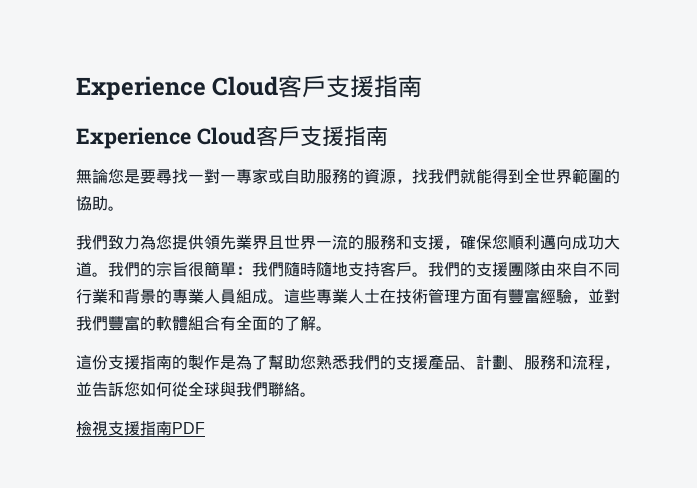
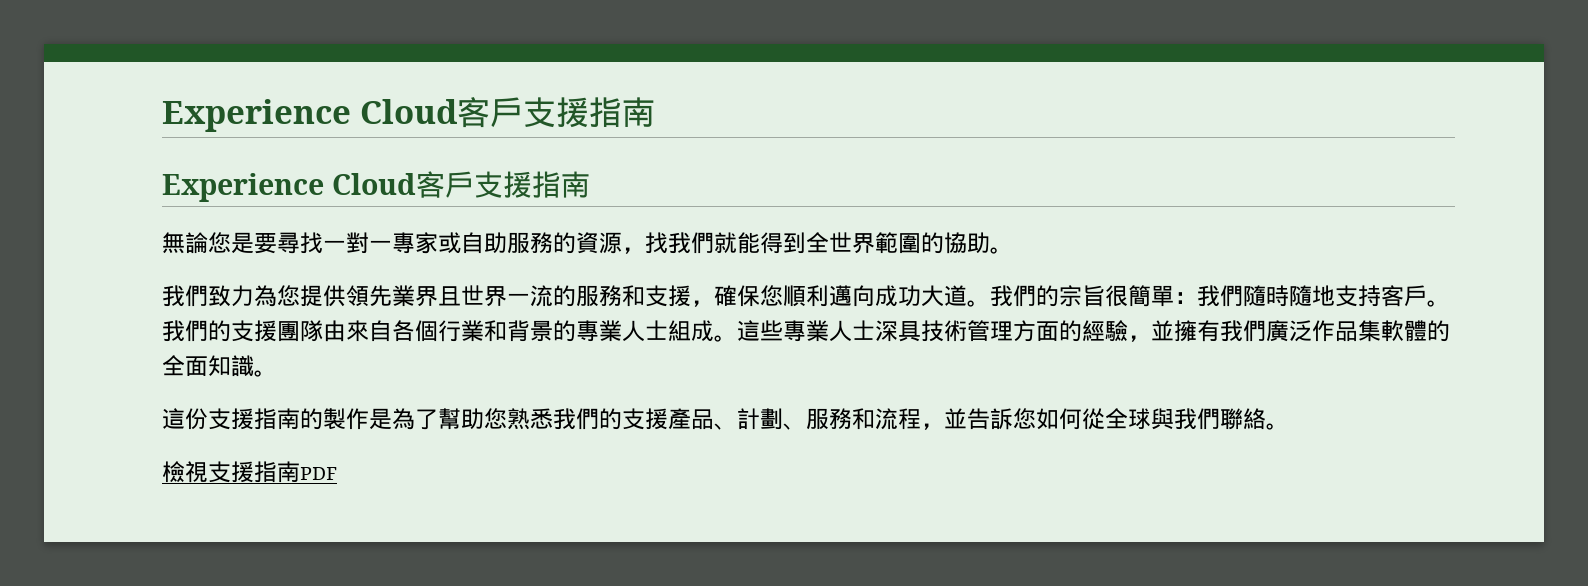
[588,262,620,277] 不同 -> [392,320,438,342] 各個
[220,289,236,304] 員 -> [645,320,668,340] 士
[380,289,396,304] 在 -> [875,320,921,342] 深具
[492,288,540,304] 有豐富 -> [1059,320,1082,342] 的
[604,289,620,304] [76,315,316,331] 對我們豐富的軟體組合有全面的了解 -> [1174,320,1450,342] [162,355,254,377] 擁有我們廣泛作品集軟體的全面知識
==
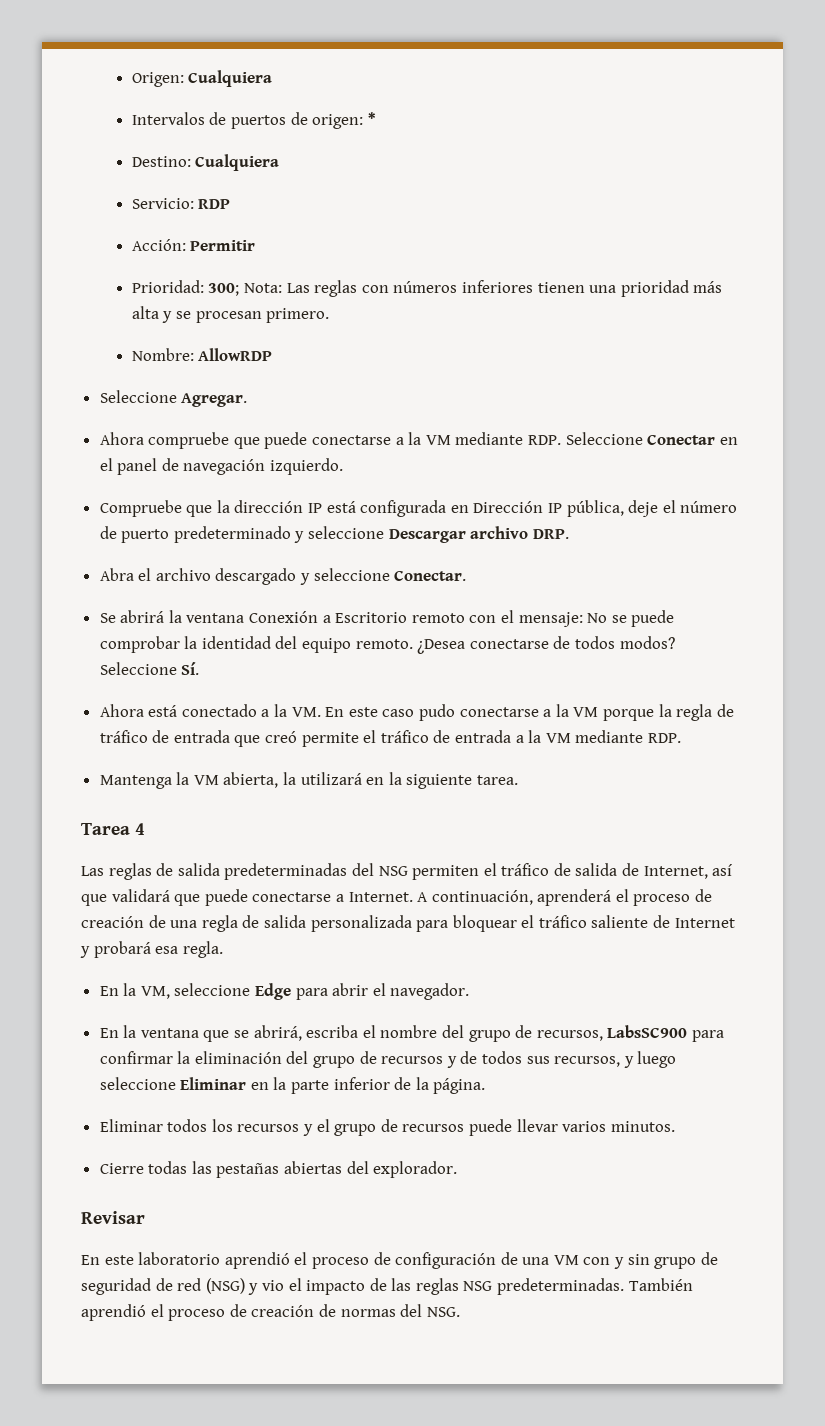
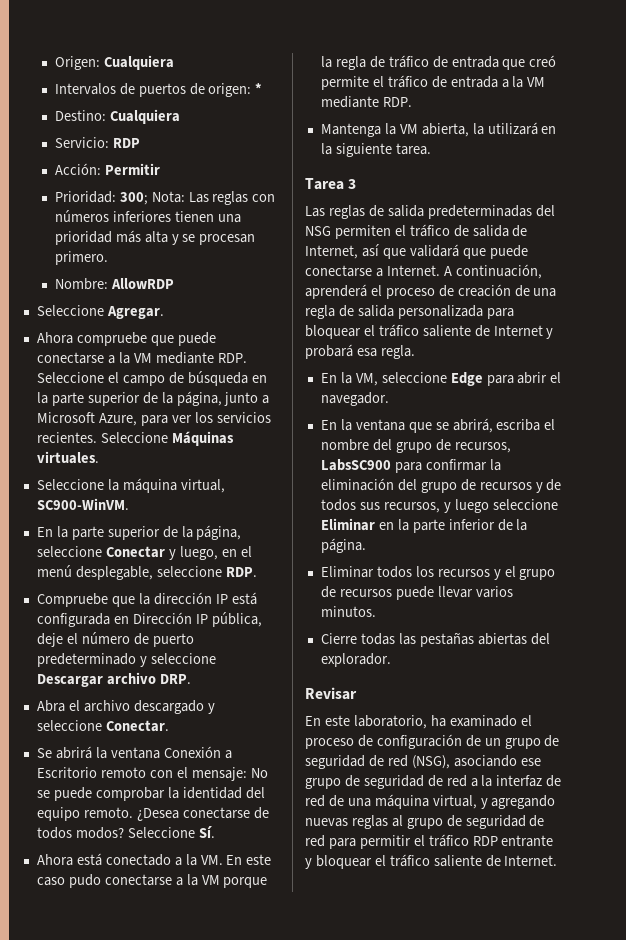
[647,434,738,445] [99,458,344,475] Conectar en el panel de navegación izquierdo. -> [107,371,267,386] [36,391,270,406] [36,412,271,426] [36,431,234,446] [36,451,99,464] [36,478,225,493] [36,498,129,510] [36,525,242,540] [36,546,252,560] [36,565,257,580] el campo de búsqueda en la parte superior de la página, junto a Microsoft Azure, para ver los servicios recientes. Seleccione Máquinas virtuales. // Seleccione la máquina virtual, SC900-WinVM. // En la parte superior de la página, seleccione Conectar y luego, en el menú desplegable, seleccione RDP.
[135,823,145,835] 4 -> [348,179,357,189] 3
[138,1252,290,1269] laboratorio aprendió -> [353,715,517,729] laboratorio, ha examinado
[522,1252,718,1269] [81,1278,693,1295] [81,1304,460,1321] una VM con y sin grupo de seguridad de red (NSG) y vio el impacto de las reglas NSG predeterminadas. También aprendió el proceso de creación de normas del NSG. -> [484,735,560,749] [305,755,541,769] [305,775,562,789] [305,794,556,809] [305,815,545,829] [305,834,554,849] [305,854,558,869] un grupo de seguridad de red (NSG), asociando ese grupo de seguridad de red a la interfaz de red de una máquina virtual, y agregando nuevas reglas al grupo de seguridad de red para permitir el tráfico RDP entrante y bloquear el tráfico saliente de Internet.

* _EXERCISE_:
The lines above from the one with "[588,262,620,277] 不同 -> [392,320,438,342] 各個" through the one with "[604,289,620,304] [76,315,316,331] 對我們豐富的軟體組合有全面的了解" are to be duplicated exactly, ends included, with nothing added.

* _RESPONSE_:
[588,262,620,277] 不同 -> [392,320,438,342] 各個
[220,289,236,304] 員 -> [645,320,668,340] 士
[380,289,396,304] 在 -> [875,320,921,342] 深具
[492,288,540,304] 有豐富 -> [1059,320,1082,342] 的
[604,289,620,304] [76,315,316,331] 對我們豐富的軟體組合有全面的了解 -> [1174,320,1450,342] [162,355,254,377] 擁有我們廣泛作品集軟體的全面知識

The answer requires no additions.